Before-and-after change data:
---*---
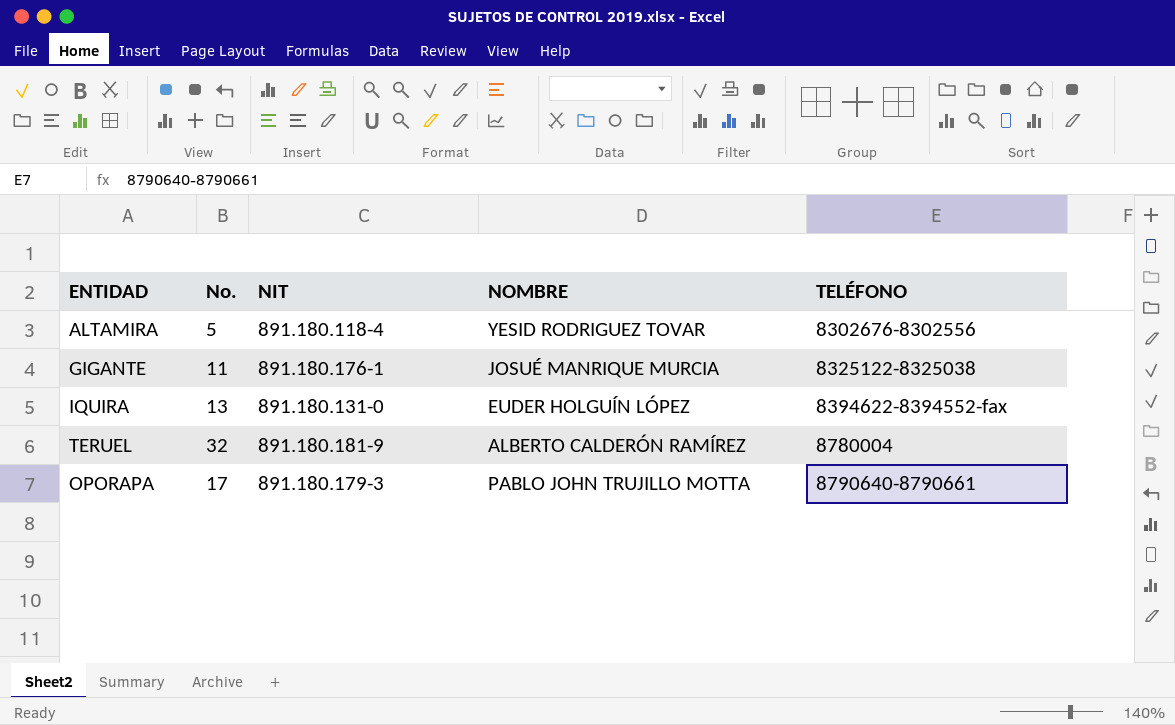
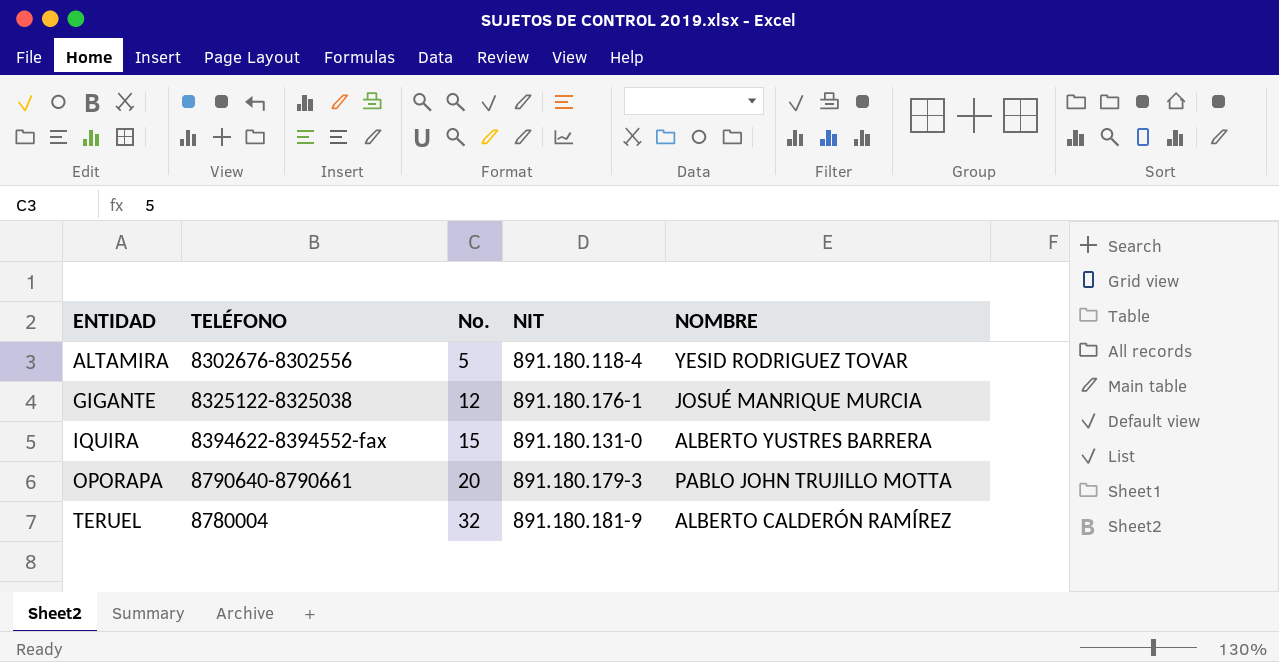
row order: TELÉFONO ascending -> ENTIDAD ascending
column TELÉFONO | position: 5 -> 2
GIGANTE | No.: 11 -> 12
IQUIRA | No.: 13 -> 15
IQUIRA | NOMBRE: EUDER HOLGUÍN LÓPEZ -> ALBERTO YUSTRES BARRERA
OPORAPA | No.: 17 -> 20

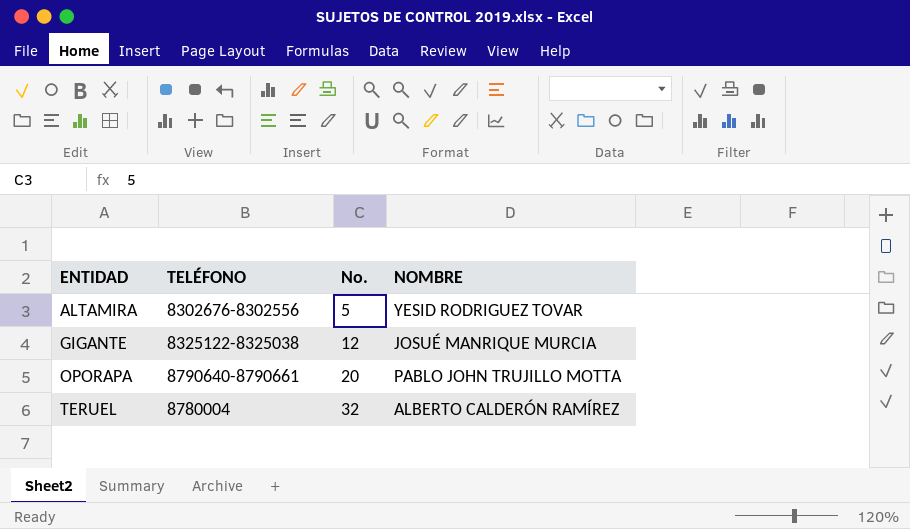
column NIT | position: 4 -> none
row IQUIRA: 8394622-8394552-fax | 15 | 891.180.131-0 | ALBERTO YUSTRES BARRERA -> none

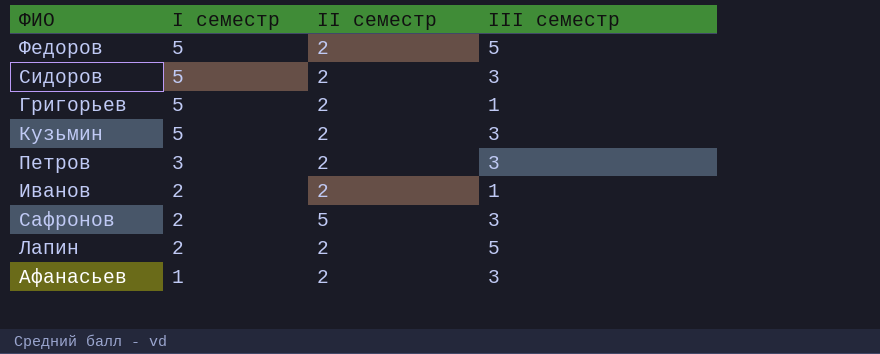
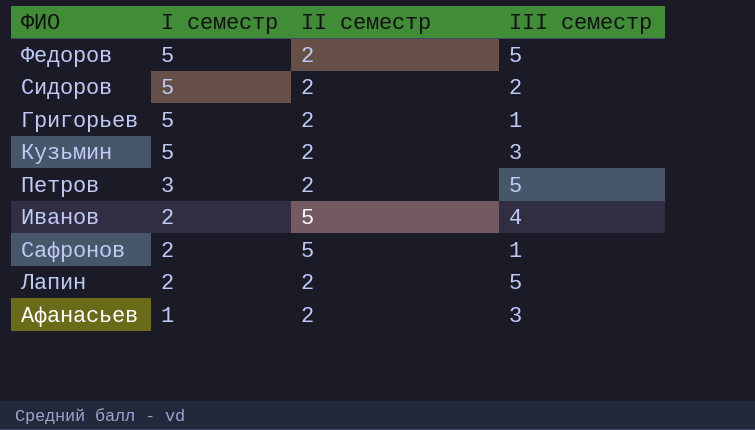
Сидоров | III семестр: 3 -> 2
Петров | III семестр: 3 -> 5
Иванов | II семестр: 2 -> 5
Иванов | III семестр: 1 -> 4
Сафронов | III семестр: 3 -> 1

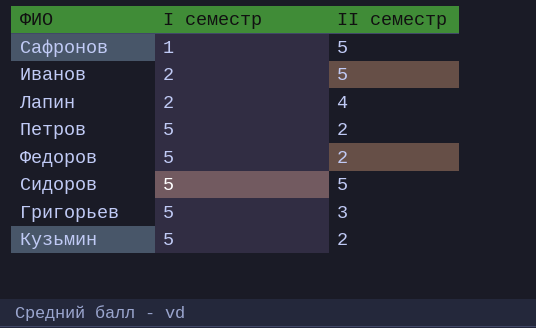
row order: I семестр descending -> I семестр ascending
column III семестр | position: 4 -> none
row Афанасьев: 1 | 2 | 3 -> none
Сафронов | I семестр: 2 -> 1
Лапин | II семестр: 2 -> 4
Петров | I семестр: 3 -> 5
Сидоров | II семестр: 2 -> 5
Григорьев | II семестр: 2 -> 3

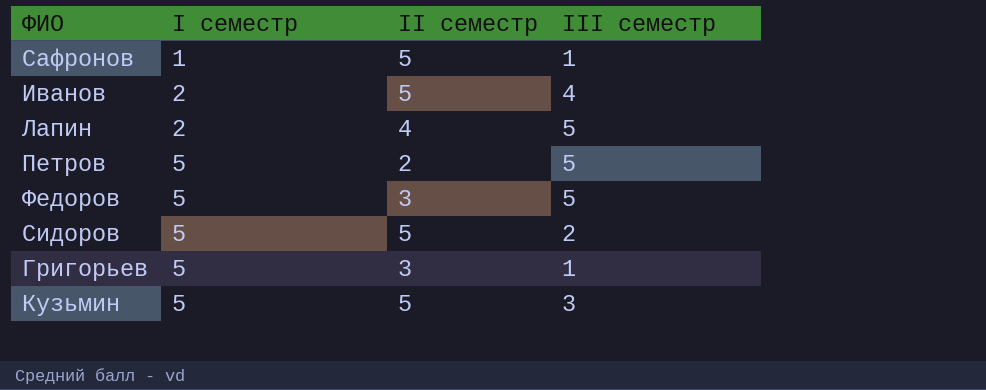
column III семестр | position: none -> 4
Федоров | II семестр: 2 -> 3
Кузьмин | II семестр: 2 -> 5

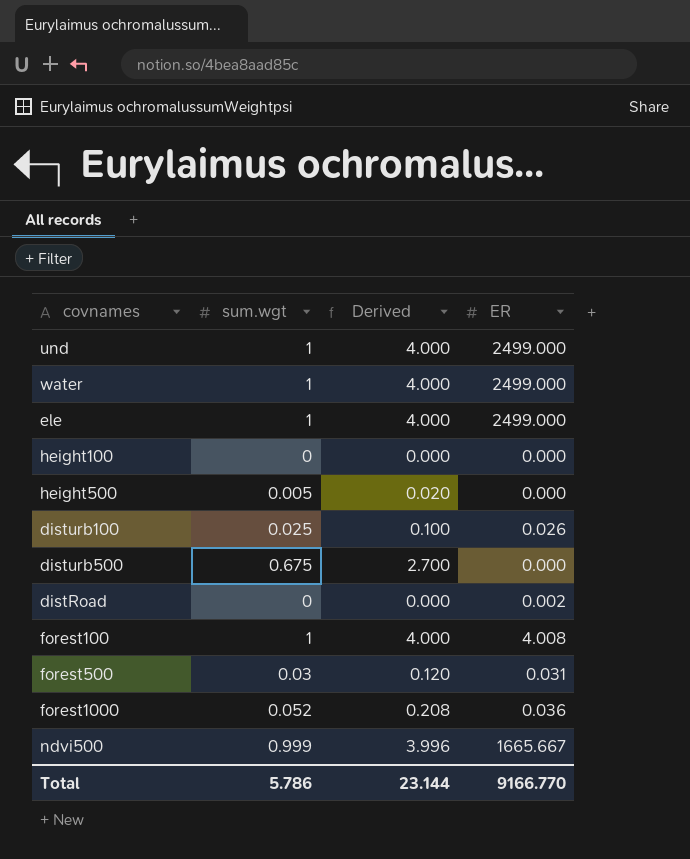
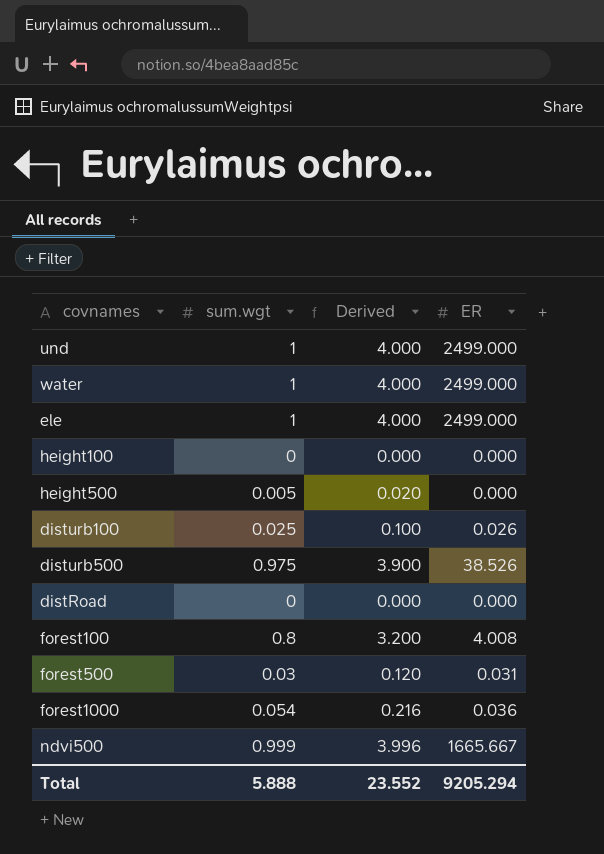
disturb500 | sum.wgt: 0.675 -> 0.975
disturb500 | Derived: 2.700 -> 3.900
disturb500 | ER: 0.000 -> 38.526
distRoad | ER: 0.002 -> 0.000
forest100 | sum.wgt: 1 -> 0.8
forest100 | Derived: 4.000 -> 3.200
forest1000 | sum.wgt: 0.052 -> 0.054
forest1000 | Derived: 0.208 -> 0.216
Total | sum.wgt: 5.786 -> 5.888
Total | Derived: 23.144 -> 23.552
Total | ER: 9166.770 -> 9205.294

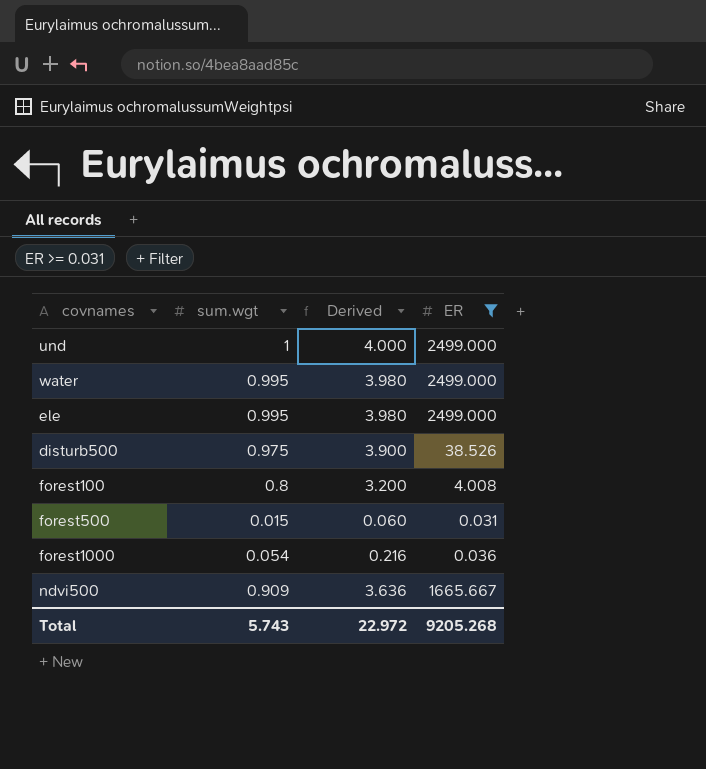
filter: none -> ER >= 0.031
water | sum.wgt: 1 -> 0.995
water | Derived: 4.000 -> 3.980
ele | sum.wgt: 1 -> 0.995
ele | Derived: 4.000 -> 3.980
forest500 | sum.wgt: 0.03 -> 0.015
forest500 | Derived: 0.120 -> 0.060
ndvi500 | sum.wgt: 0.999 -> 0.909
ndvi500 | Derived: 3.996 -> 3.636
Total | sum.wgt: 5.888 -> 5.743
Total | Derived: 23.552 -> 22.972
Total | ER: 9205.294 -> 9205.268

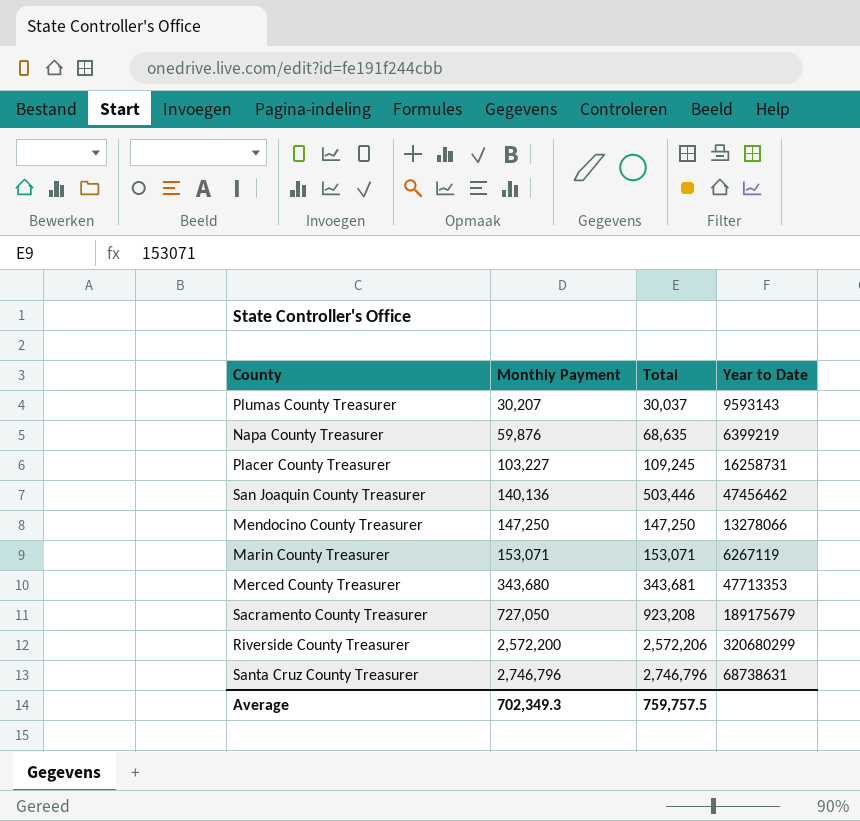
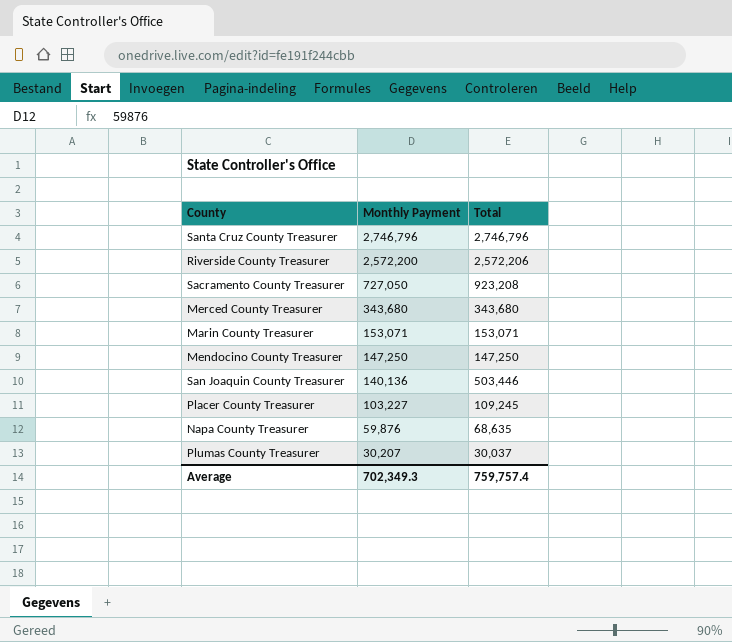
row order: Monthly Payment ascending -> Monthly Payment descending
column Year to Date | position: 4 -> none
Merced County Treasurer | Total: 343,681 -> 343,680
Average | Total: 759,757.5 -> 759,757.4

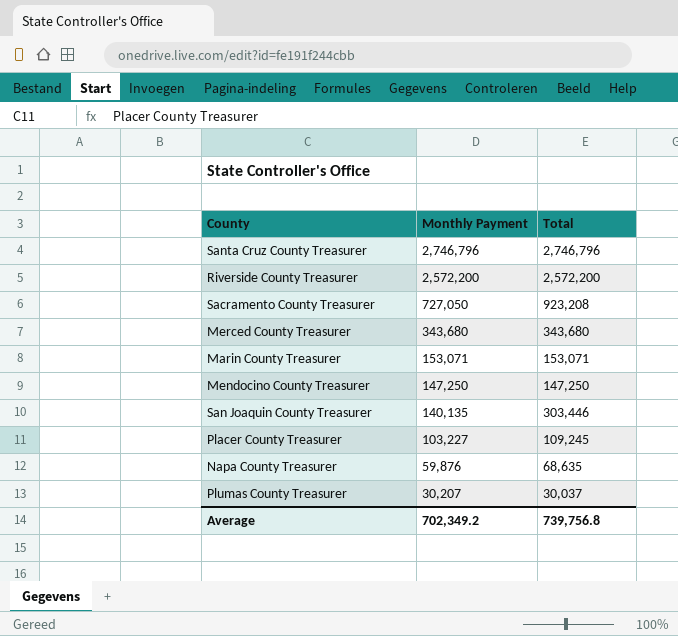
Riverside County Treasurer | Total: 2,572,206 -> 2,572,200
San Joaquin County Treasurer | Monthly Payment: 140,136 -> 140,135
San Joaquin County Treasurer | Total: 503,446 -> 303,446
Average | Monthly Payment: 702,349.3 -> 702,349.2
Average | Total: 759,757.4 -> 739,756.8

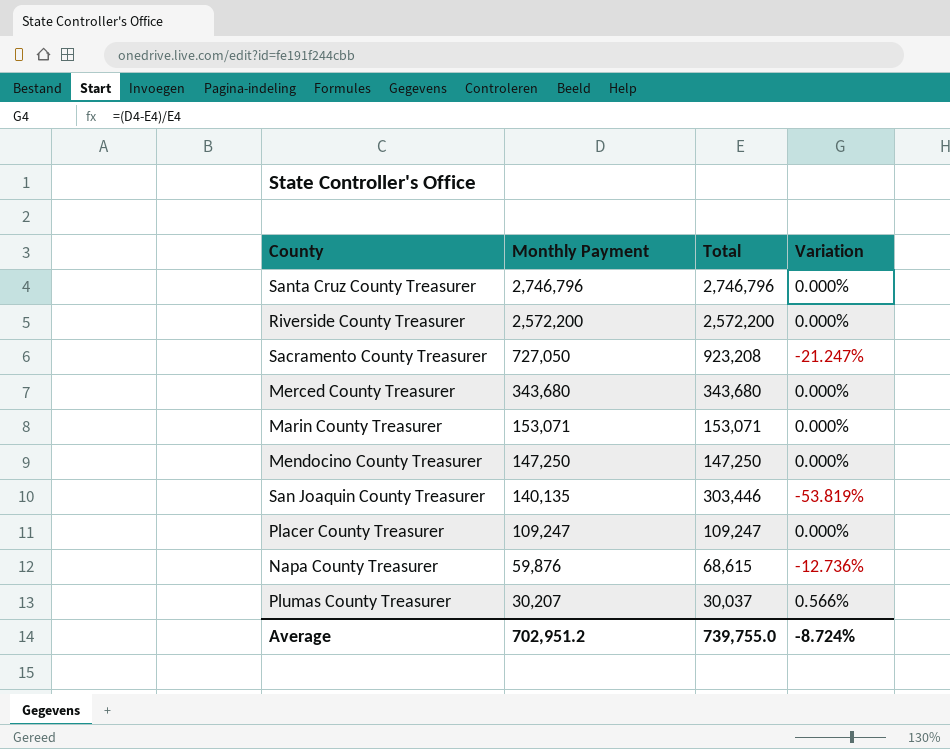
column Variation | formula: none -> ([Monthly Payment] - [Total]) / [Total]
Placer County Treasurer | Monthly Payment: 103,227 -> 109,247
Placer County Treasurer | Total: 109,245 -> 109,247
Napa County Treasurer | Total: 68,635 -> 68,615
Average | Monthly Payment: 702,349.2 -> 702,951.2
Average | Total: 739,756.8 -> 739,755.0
---*---
TASK OBJECTIVE:
The response is to contain exactly the lines from the beginning of the data through the line containing "Федоров | II семестр: 2 -> 3", both ends included, and nothing else; omit the pictures.

EXERCISE SOLUTION:
row order: TELÉFONO ascending -> ENTIDAD ascending
column TELÉFONO | position: 5 -> 2
GIGANTE | No.: 11 -> 12
IQUIRA | No.: 13 -> 15
IQUIRA | NOMBRE: EUDER HOLGUÍN LÓPEZ -> ALBERTO YUSTRES BARRERA
OPORAPA | No.: 17 -> 20

column NIT | position: 4 -> none
row IQUIRA: 8394622-8394552-fax | 15 | 891.180.131-0 | ALBERTO YUSTRES BARRERA -> none

Сидоров | III семестр: 3 -> 2
Петров | III семестр: 3 -> 5
Иванов | II семестр: 2 -> 5
Иванов | III семестр: 1 -> 4
Сафронов | III семестр: 3 -> 1

row order: I семестр descending -> I семестр ascending
column III семестр | position: 4 -> none
row Афанасьев: 1 | 2 | 3 -> none
Сафронов | I семестр: 2 -> 1
Лапин | II семестр: 2 -> 4
Петров | I семестр: 3 -> 5
Сидоров | II семестр: 2 -> 5
Григорьев | II семестр: 2 -> 3

column III семестр | position: none -> 4
Федоров | II семестр: 2 -> 3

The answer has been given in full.